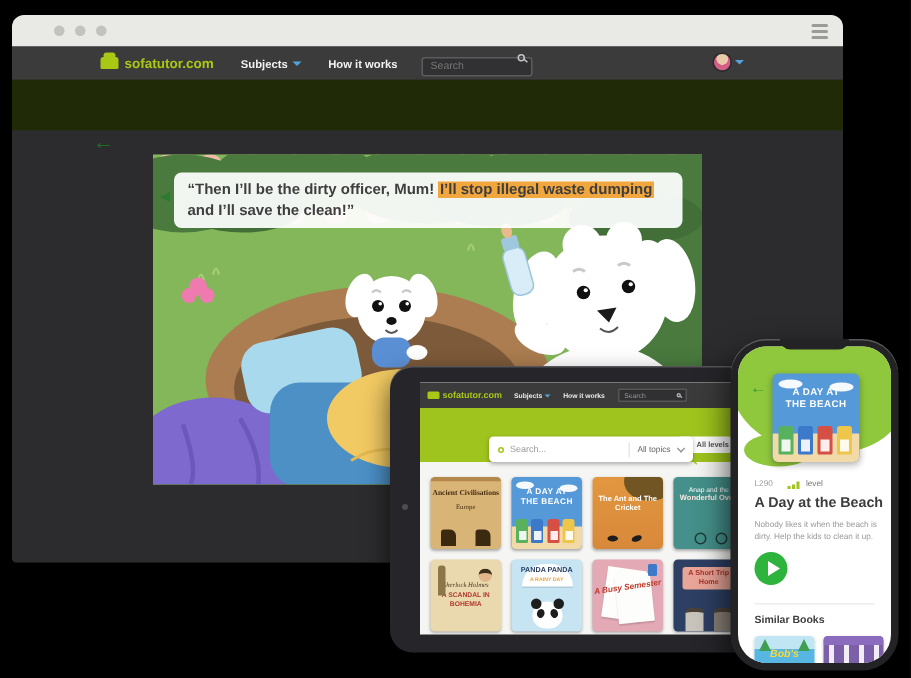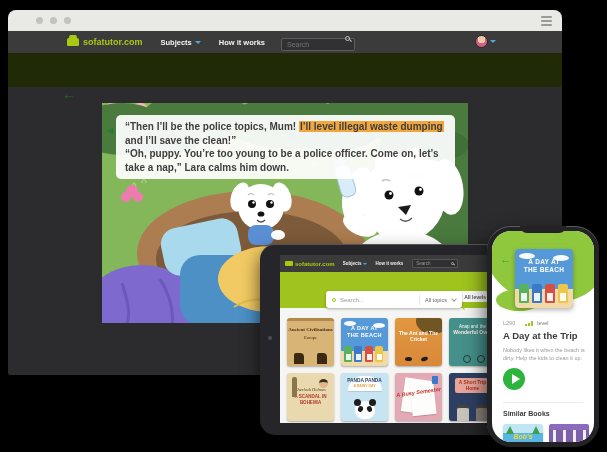--- a/index.html
+++ b/index.html
@@ -318,7 +318,7 @@
 
       <div class="caption">
         <span class="caption-marker">◀</span>
-        <span>“Then I’ll be the police topics, Mum! </span><mark>I’ll level illegal waste dumping</mark><span> and I’ll save the clean!”</span><br>
+        <span>“Then I’ll be the dirty officer, Mum! </span><mark>I’ll level illegal waste dumping</mark><span> and I’ll save the clean!”</span><br>
         <span>“Oh, puppy. You’re too young to be a police officer. Come on, let’s take a nap,” Lara calms him down.</span>
       </div>
     </div>

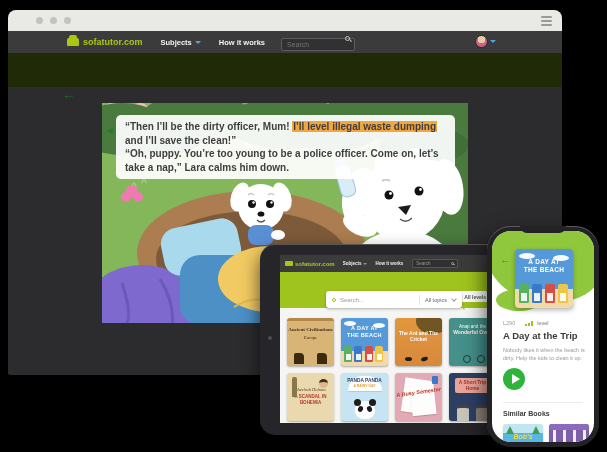--- a/index.html
+++ b/index.html
@@ -318,7 +318,7 @@
 
       <div class="caption">
         <span class="caption-marker">◀</span>
-        <span>“Then I’ll be the dirty officer, Mum! </span><mark>I’ll level illegal waste dumping</mark><span> and I’ll save the clean!”</span><br>
+        <span>“Then I’ll be the dirty officer, Mum! </span><mark>I’ll stop illegal waste dumping</mark><span> and I’ll save the clean!”</span><br>
         <span>“Oh, puppy. You’re too young to be a police officer. Come on, let’s take a nap,” Lara calms him down.</span>
       </div>
     </div>

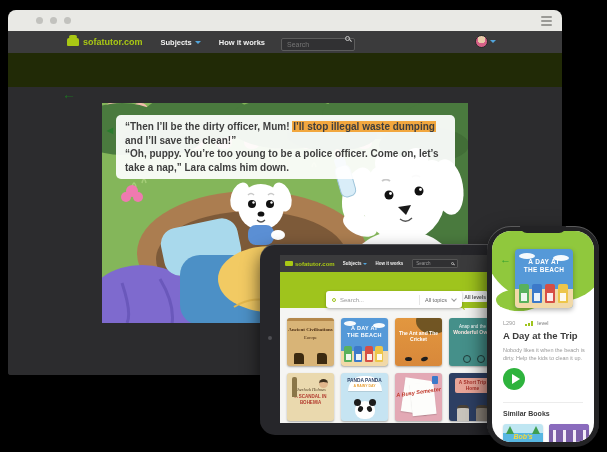--- a/index.html
+++ b/index.html
@@ -319,7 +319,6 @@
       <div class="caption">
         <span class="caption-marker">◀</span>
         <span>“Then I’ll be the dirty officer, Mum! </span><mark>I’ll stop illegal waste dumping</mark><span> and I’ll save the clean!”</span><br>
-        <span>“Oh, puppy. You’re too young to be a police officer. Come on, let’s take a nap,” Lara calms him down.</span>
       </div>
     </div>
   </div>

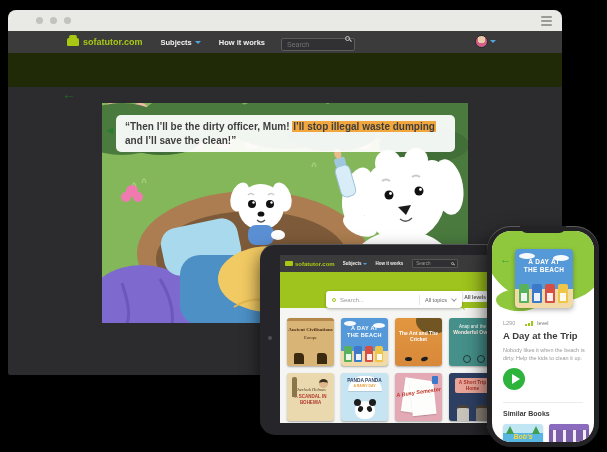--- a/index.html
+++ b/index.html
@@ -455,7 +455,7 @@
       </span>
     </div>
 
-    <div class="p-title">A Day at the Trip</div>
+    <div class="p-title">A Day at the Beach</div>
     <div class="p-desc">Nobody likes it when the beach is dirty. Help the kids to clean it up.</div>
     <div class="p-play"></div>
     <div class="p-div"></div>

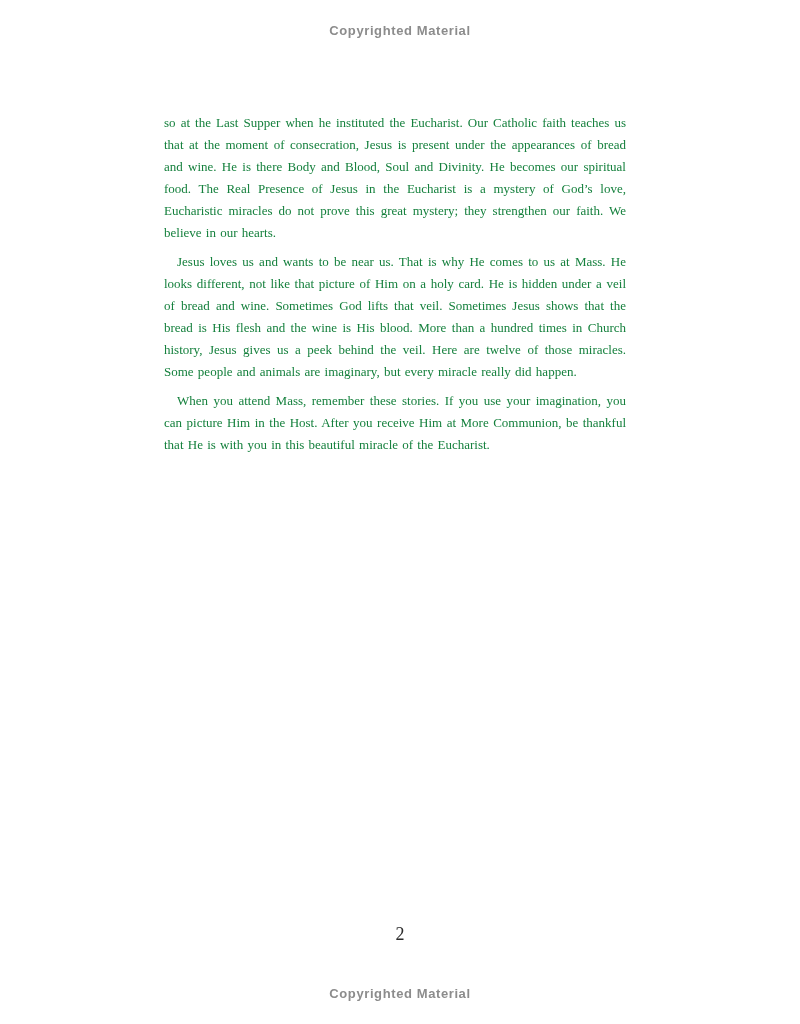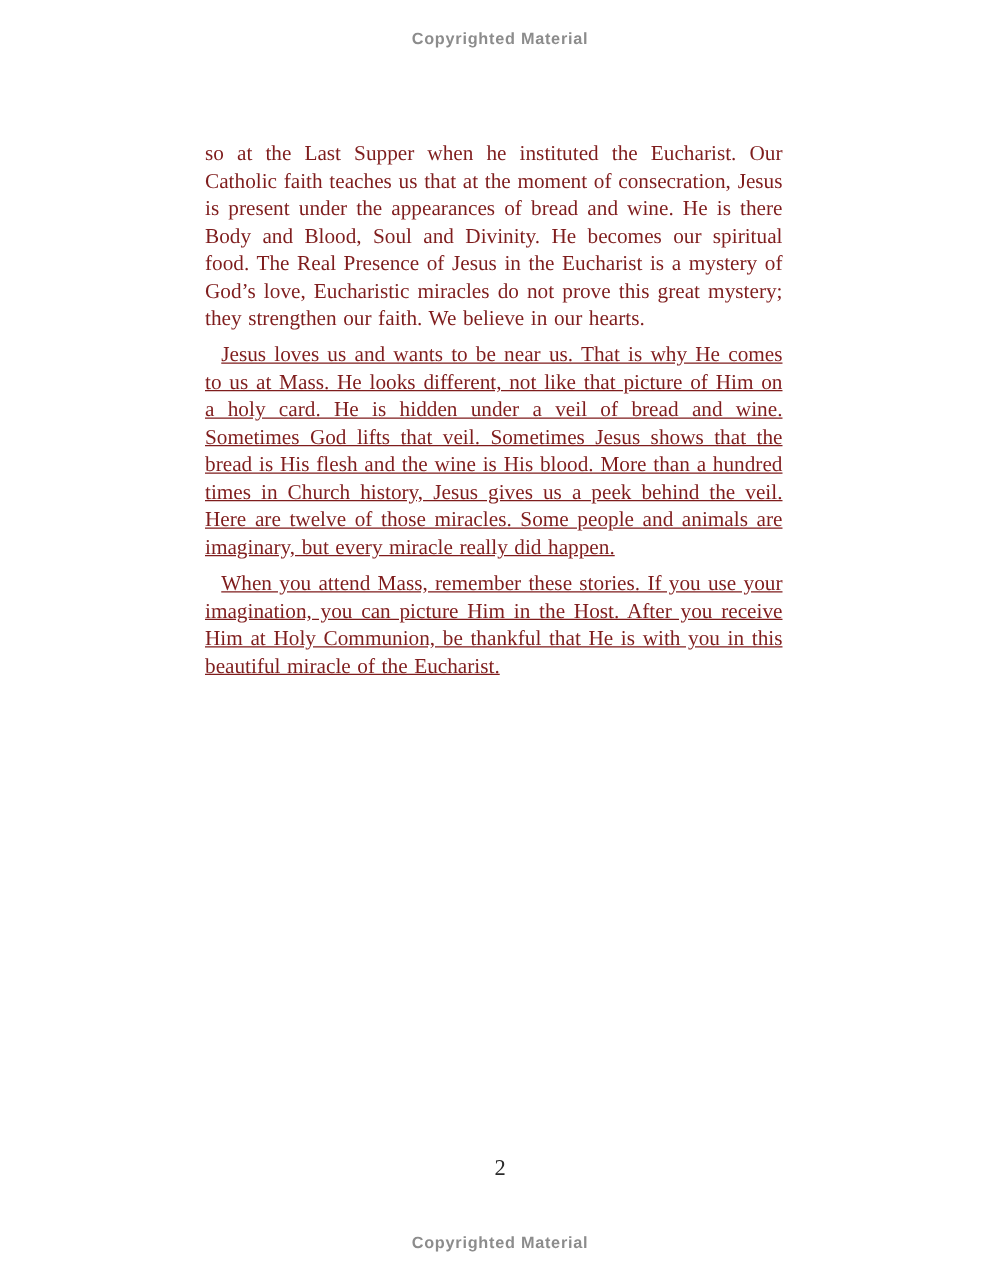--- a/index.html
+++ b/index.html
@@ -45,10 +45,10 @@
   }
   .content p {
     margin: 0 0 7px 0;
-    font-size: 17px;
+    font-size: 13px;
     line-height: 22px;
     text-align: justify;
-    color: #7f1d1d;
+    color: #15803d;
     word-spacing: 1px;
   }
   .content p.indent {

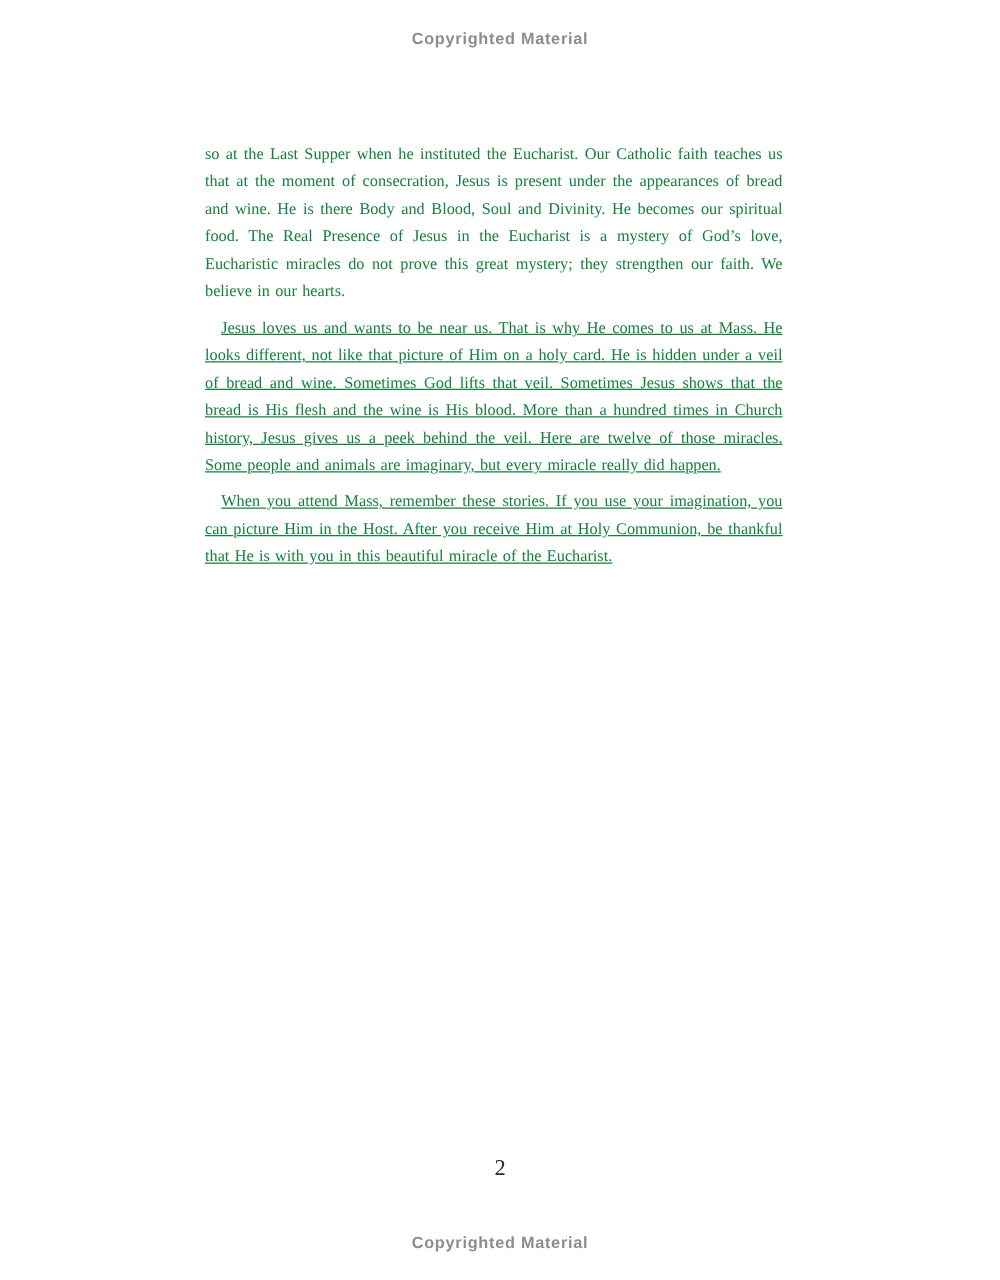--- a/index.html
+++ b/index.html
@@ -53,7 +53,6 @@
   }
   .content p.indent {
     text-indent: 13px;
-    text-decoration: underline;
   }
   .page-number {
     position: absolute;

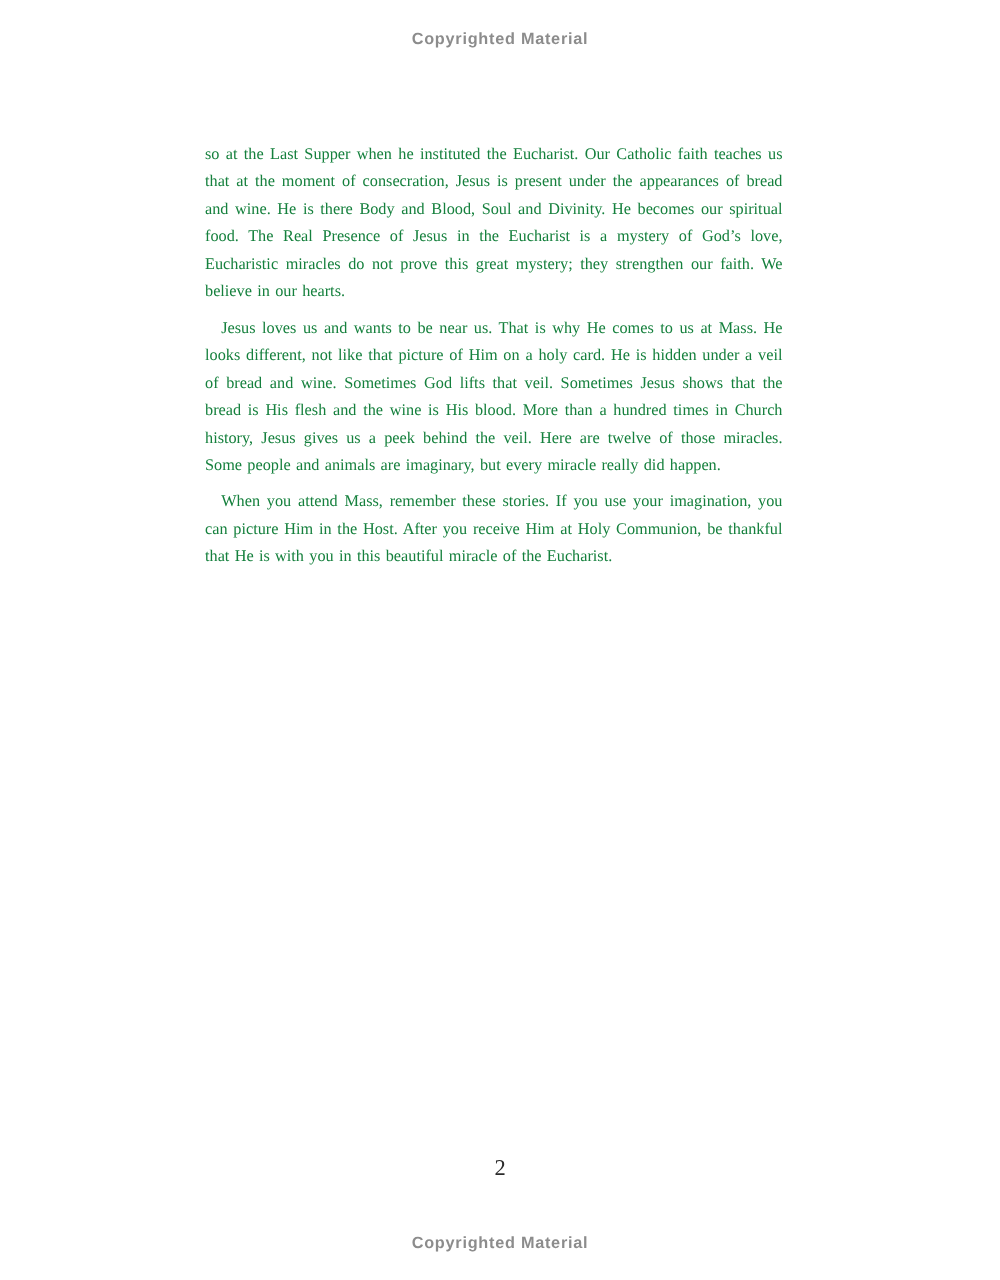--- a/index.html
+++ b/index.html
@@ -75,7 +75,7 @@
   <div class="content">
     <p>so at the Last Supper when he instituted the Eucharist. Our Catholic faith teaches us that at the moment of consecration, Jesus is present under the appearances of bread and wine. He is there Body and Blood, Soul and Divinity. He becomes our spiritual food. The Real Presence of Jesus in the Eucharist is a mystery of God’s love, Eucharistic miracles do not prove this great mystery; they strengthen our faith. We believe in our hearts.</p>
     <p class="indent">Jesus loves us and wants to be near us. That is why He comes to us at Mass. He looks different, not like that picture of Him on a holy card. He is hidden under a veil of bread and wine. Sometimes God lifts that veil. Sometimes Jesus shows that the bread is His flesh and the wine is His blood. More than a hundred times in Church history, Jesus gives us a peek behind the veil. Here are twelve of those miracles. Some people and animals are imaginary, but every miracle really did happen.</p>
-    <p class="indent">When you attend Mass, remember these stories. If you use your imagination, you can picture Him in the Host. After you receive Him at Holy Communion, be thankful that He is with you in this beautiful miracle of the Eucharist.</p>
+    <p class="indent">When you attend Mass, remember these stories. If you use your imagination, you can picture Him in the Host. After you receive Him at More Communion, be thankful that He is with you in this beautiful miracle of the Eucharist.</p>
   </div>
 
   <div class="page-number">2</div>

* * * * *

# What you will do
The result should be an exact copy of only the lines above from the one that holds "-45,10 +45,10 @@" through the one that holds "<p>so at the", both ends included, without pictures.

# Task output
@@ -45,10 +45,10 @@
   }
   .content p {
     margin: 0 0 7px 0;
-    font-size: 17px;
+    font-size: 13px;
     line-height: 22px;
     text-align: justify;
-    color: #7f1d1d;
+    color: #15803d;
     word-spacing: 1px;
   }
   .content p.indent {

--- a/index.html
+++ b/index.html
@@ -53,7 +53,6 @@
   }
   .content p.indent {
     text-indent: 13px;
-    text-decoration: underline;
   }
   .page-number {
     position: absolute;

--- a/index.html
+++ b/index.html
@@ -75,7 +75,7 @@
   <div class="content">
     <p>so at the Last Supper when he instituted the Eucharist. Our Catholic faith teaches us that at the moment of consecration, Jesus is present under the appearances of bread and wine. He is there Body and Blood, Soul and Divinity. He becomes our spiritual food. The Real Presence of Jesus in the Eucharist is a mystery of God’s love, Eucharistic miracles do not prove this great mystery; they strengthen our faith. We believe in our hearts.</p>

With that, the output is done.